Data items:
____________

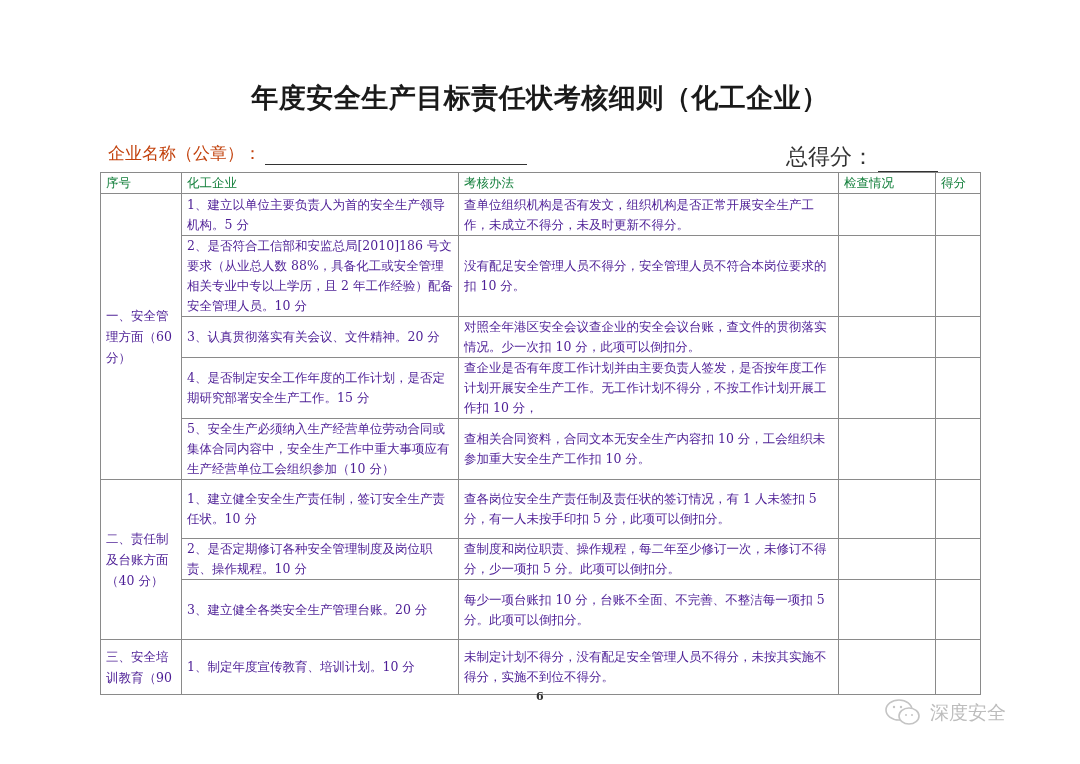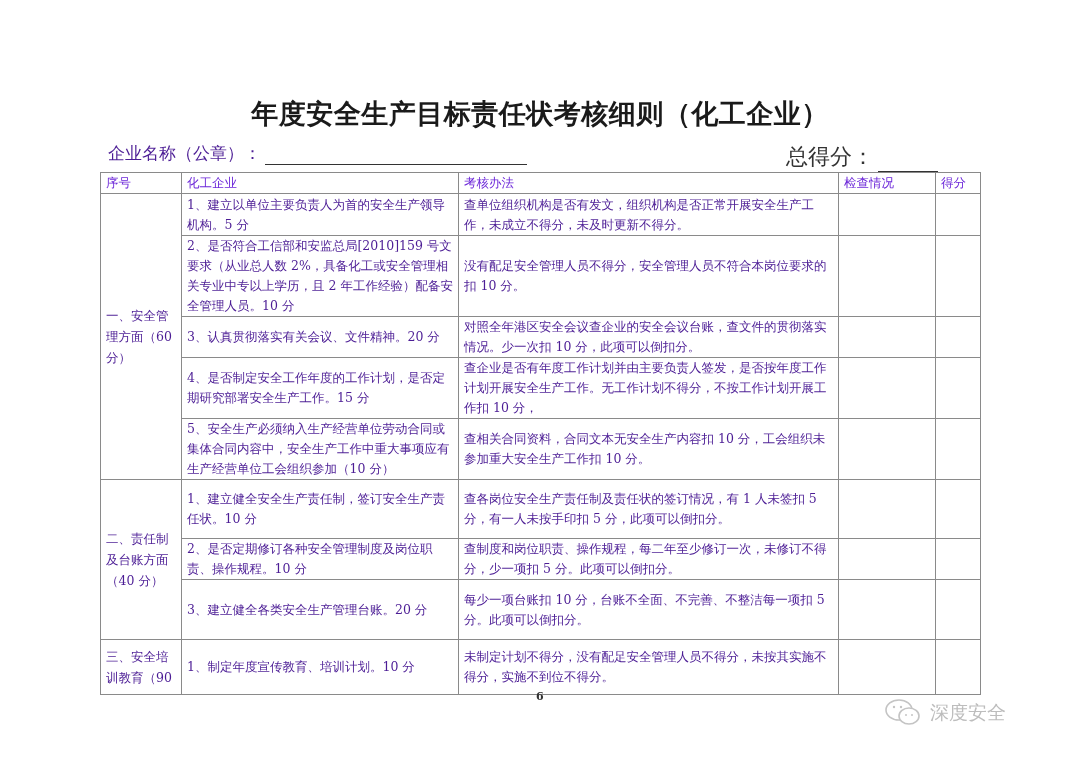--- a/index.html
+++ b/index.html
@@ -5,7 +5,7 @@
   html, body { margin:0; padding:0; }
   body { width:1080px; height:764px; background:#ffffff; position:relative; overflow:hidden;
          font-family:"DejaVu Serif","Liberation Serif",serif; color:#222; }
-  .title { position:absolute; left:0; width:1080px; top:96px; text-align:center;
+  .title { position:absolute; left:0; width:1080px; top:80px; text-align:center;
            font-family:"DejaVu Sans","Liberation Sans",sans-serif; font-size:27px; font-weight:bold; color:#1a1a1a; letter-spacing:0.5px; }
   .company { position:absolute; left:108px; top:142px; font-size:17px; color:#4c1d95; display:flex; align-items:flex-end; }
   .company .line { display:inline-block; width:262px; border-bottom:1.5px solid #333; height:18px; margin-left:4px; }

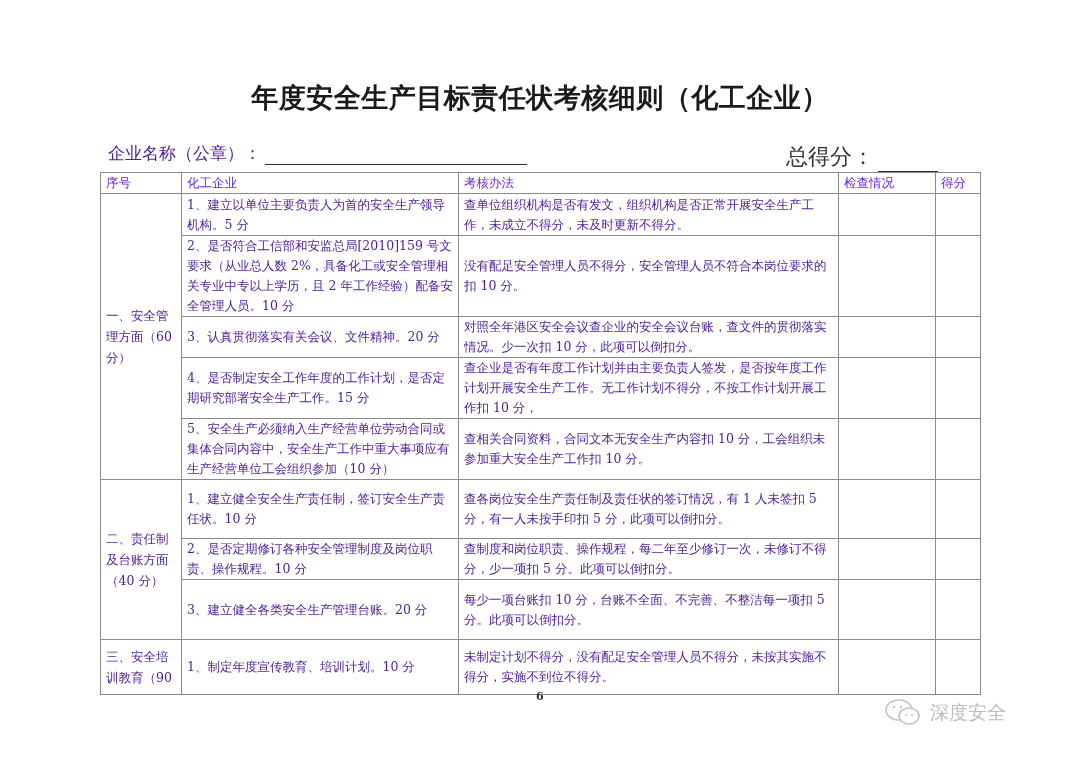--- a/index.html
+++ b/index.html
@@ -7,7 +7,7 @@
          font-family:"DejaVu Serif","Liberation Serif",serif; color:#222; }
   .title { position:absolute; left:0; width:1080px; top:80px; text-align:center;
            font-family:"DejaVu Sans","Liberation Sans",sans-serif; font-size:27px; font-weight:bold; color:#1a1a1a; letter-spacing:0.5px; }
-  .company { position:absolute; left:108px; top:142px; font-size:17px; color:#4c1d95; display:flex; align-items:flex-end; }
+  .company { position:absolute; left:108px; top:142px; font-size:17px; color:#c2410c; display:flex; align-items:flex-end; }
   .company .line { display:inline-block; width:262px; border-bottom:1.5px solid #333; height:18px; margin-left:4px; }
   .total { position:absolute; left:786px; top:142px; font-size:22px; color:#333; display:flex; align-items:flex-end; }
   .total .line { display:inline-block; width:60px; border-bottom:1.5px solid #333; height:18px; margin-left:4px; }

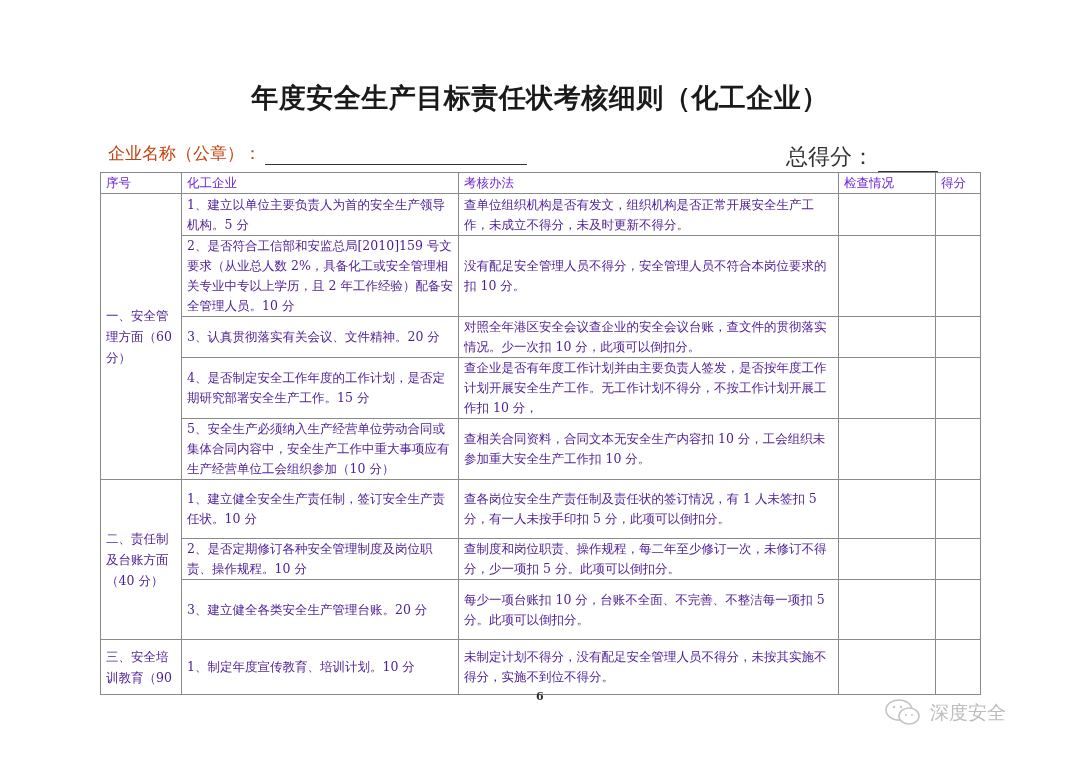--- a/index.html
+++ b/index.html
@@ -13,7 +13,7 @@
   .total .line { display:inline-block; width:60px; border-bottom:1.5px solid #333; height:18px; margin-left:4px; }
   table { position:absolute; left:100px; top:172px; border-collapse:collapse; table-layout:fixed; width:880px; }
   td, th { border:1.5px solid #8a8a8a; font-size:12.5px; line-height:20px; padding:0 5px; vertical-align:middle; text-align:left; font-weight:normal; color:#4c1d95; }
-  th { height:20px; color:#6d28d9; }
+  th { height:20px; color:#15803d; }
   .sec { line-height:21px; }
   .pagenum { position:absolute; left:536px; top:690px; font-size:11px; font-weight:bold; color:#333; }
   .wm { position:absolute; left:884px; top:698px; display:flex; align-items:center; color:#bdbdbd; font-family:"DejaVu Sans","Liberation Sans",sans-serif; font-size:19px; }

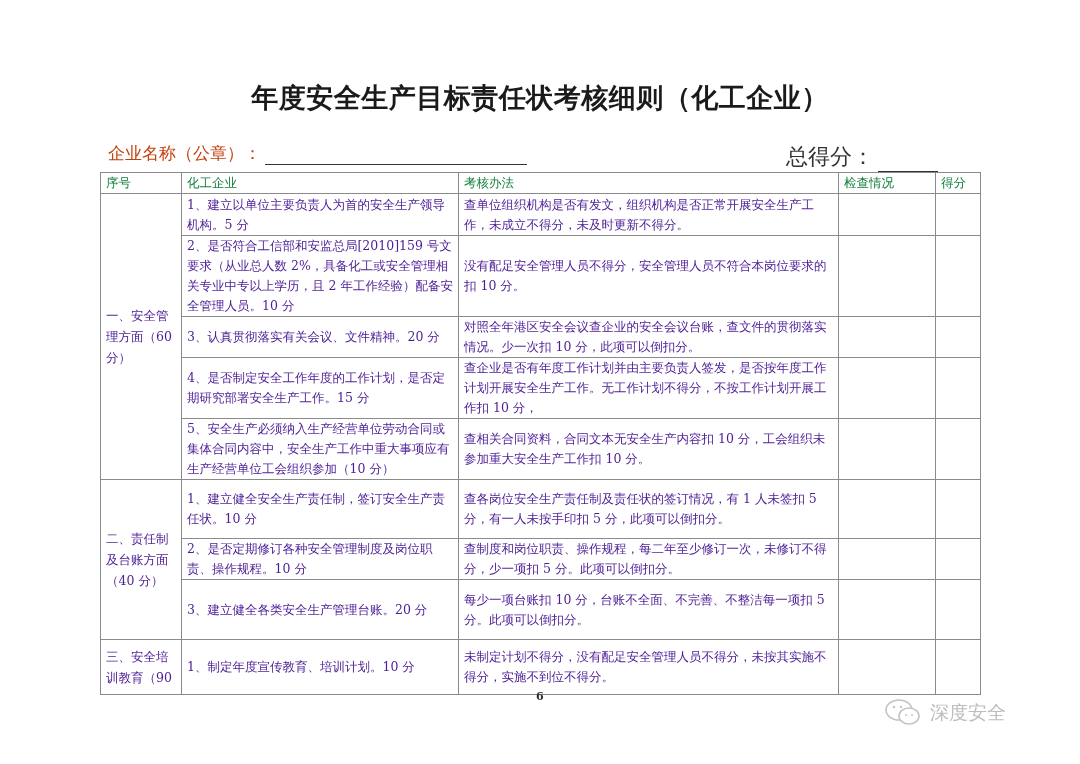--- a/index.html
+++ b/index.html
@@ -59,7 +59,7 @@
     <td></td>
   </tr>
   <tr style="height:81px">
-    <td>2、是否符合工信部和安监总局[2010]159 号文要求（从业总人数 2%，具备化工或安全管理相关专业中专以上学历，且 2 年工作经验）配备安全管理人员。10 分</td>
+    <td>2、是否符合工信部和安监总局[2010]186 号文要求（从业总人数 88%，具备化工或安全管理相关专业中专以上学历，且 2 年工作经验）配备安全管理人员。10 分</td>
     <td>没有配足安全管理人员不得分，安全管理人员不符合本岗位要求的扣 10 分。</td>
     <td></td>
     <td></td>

____________

### Task item
The entries above should be given again exactly, minus any pictures.

### Task solution
--- a/index.html
+++ b/index.html
@@ -5,7 +5,7 @@
   html, body { margin:0; padding:0; }
   body { width:1080px; height:764px; background:#ffffff; position:relative; overflow:hidden;
          font-family:"DejaVu Serif","Liberation Serif",serif; color:#222; }
-  .title { position:absolute; left:0; width:1080px; top:96px; text-align:center;
+  .title { position:absolute; left:0; width:1080px; top:80px; text-align:center;
            font-family:"DejaVu Sans","Liberation Sans",sans-serif; font-size:27px; font-weight:bold; color:#1a1a1a; letter-spacing:0.5px; }
   .company { position:absolute; left:108px; top:142px; font-size:17px; color:#4c1d95; display:flex; align-items:flex-end; }
   .company .line { display:inline-block; width:262px; border-bottom:1.5px solid #333; height:18px; margin-left:4px; }

--- a/index.html
+++ b/index.html
@@ -7,7 +7,7 @@
          font-family:"DejaVu Serif","Liberation Serif",serif; color:#222; }
   .title { position:absolute; left:0; width:1080px; top:80px; text-align:center;
            font-family:"DejaVu Sans","Liberation Sans",sans-serif; font-size:27px; font-weight:bold; color:#1a1a1a; letter-spacing:0.5px; }
-  .company { position:absolute; left:108px; top:142px; font-size:17px; color:#4c1d95; display:flex; align-items:flex-end; }
+  .company { position:absolute; left:108px; top:142px; font-size:17px; color:#c2410c; display:flex; align-items:flex-end; }
   .company .line { display:inline-block; width:262px; border-bottom:1.5px solid #333; height:18px; margin-left:4px; }
   .total { position:absolute; left:786px; top:142px; font-size:22px; color:#333; display:flex; align-items:flex-end; }
   .total .line { display:inline-block; width:60px; border-bottom:1.5px solid #333; height:18px; margin-left:4px; }

--- a/index.html
+++ b/index.html
@@ -13,7 +13,7 @@
   .total .line { display:inline-block; width:60px; border-bottom:1.5px solid #333; height:18px; margin-left:4px; }
   table { position:absolute; left:100px; top:172px; border-collapse:collapse; table-layout:fixed; width:880px; }
   td, th { border:1.5px solid #8a8a8a; font-size:12.5px; line-height:20px; padding:0 5px; vertical-align:middle; text-align:left; font-weight:normal; color:#4c1d95; }
-  th { height:20px; color:#6d28d9; }
+  th { height:20px; color:#15803d; }
   .sec { line-height:21px; }
   .pagenum { position:absolute; left:536px; top:690px; font-size:11px; font-weight:bold; color:#333; }
   .wm { position:absolute; left:884px; top:698px; display:flex; align-items:center; color:#bdbdbd; font-family:"DejaVu Sans","Liberation Sans",sans-serif; font-size:19px; }

--- a/index.html
+++ b/index.html
@@ -59,7 +59,7 @@
     <td></td>
   </tr>
   <tr style="height:81px">
-    <td>2、是否符合工信部和安监总局[2010]159 号文要求（从业总人数 2%，具备化工或安全管理相关专业中专以上学历，且 2 年工作经验）配备安全管理人员。10 分</td>
+    <td>2、是否符合工信部和安监总局[2010]186 号文要求（从业总人数 88%，具备化工或安全管理相关专业中专以上学历，且 2 年工作经验）配备安全管理人员。10 分</td>
     <td>没有配足安全管理人员不得分，安全管理人员不符合本岗位要求的扣 10 分。</td>
     <td></td>
     <td></td>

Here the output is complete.